2A, Supporting Table 2). Analysis of cyclin B1 and Cdk1 expression by western blot confirmed mitotic delay. These results clearly demonstrate dysregulated cell cycle progression in the hepatocytes of β2SP+/− mice and suggest that, whereas mutant hepatocytes

seem to have an accelerated G1/S phase, there is a definite delay in progression through the G2 and M phases. Given evidence of dysregulated cell cycle in β2SP+/− mice following PHx, we then assessed the expression of the checkpoint proteins p53 and p21 in wildtype and mutant mouse livers. Analysis of selleck products p53 and p21 expression by western blot demonstrated a significant impairment in their expressions at different timepoints post-PHx in β2SP+/− mouse livers in comparison to wildtype mouse livers (Fig. 3, Supporting Table 2). Moreover, the peak in p53 and p21 expression in mutant mice correlated with diminished levels of cyclin A and Cdk1 and delayed expression of p-histone (Ser10) (Fig. 2), suggesting that p53 and p21 may activate the G2/M-phase cell cycle checkpoint following PHx. To evaluate whether elevated p53 expression in mutant mice was secondary to impaired p53 regulation, we assessed transformed 3T3 cell double minute 2 (MDM2) and phosphatase and tensin homolog (PTEN) expression by western blot. PTEN may protect p53 from MDM2-mediated degradation and enhance p53 stability, whereas p53 can enhance

the transcription of PTEN.19 We demonstrated identical levels of PTEN and significantly Silmitasertib in vivo lower expression of MDM2 in mutant mice at 24 and 48 hours post-PHx (Supporting Fig. 1), suggesting enhanced p53 expression secondary to cellular or genotoxic stress and the DNA-damage response. G2/M-phase delay was further confirmed by analysis of phosphorylated Cdk1 (Thr14) (Fig.
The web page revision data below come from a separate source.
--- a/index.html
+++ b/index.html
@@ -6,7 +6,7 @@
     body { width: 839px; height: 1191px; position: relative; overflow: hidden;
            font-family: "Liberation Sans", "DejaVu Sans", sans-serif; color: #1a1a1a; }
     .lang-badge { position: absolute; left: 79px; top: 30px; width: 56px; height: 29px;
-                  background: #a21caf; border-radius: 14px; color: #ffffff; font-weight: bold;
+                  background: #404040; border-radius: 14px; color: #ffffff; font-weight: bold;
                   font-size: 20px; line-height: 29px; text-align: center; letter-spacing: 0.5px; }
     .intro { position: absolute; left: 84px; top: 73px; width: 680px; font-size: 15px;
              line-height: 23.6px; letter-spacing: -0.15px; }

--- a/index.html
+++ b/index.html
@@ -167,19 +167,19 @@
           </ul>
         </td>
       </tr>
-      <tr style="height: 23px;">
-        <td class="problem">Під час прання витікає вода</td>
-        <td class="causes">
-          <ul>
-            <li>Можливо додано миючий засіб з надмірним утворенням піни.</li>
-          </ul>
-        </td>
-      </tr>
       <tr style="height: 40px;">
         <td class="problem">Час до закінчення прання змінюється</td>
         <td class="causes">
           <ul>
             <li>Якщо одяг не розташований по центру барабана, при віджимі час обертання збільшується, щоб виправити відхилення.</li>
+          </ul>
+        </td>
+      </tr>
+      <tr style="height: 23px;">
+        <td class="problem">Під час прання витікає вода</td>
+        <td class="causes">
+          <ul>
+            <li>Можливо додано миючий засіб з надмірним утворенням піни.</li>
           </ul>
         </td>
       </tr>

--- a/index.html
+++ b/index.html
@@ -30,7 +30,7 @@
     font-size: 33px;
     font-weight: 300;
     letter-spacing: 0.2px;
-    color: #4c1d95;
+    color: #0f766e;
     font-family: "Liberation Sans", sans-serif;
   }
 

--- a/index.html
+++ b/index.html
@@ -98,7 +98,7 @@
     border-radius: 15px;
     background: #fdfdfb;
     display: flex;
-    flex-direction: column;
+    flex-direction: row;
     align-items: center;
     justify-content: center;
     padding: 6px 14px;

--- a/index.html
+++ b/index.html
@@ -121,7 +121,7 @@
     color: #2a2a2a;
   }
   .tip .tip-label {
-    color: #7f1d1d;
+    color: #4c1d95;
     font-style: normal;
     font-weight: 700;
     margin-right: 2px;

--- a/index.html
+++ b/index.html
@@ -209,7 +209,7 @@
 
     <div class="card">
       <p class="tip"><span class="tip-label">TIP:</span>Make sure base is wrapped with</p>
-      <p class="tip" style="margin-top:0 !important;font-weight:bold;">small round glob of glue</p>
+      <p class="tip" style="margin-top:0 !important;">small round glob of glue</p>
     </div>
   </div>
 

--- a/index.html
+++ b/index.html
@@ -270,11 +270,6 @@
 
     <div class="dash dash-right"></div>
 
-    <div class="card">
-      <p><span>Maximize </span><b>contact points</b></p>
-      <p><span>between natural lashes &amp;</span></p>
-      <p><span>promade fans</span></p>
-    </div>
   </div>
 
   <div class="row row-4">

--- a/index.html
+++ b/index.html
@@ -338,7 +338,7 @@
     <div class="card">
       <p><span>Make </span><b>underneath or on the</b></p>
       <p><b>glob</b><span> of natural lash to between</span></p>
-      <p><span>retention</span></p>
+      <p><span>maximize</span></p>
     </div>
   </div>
2B, Supporting Table 2) and pSTAT3 (Tyr705) (Fig. 3, Supporting Table 2) expression. We then performed the Transferase-Mediated dUTP Nick-End Labeling (TUNEL) assay to determine whether p53 may mediate increased apoptosis leading to impaired regeneration. Cleaved caspase expression was virtually absent or significantly reduced in mutant mice compared with wildtype mice, particularly click here at 48 hours post-PHx. There was no evidence of correlating cleaved caspase-3 expression with either elevated p53 or p21 in mutant mice (Fig. 3). Similarly, results for the TUNEL assay were also negative at 48 hours (Supporting Fig. 2). These results further confirm a temporary p53-p21-mediated G2/M-phase arrest leading to delayed liver regeneration in β2SP+/− mice. Activation of p53 in response to DNA damage is mediated by phosphorylation on serine 15 and 20 by the kinases ATM/ATR and Chk2. Phosphorylation of p53 then results in an activated protein with numerous transcriptional targets necessary for cell cycle arrest, DNA repair, or apoptosis.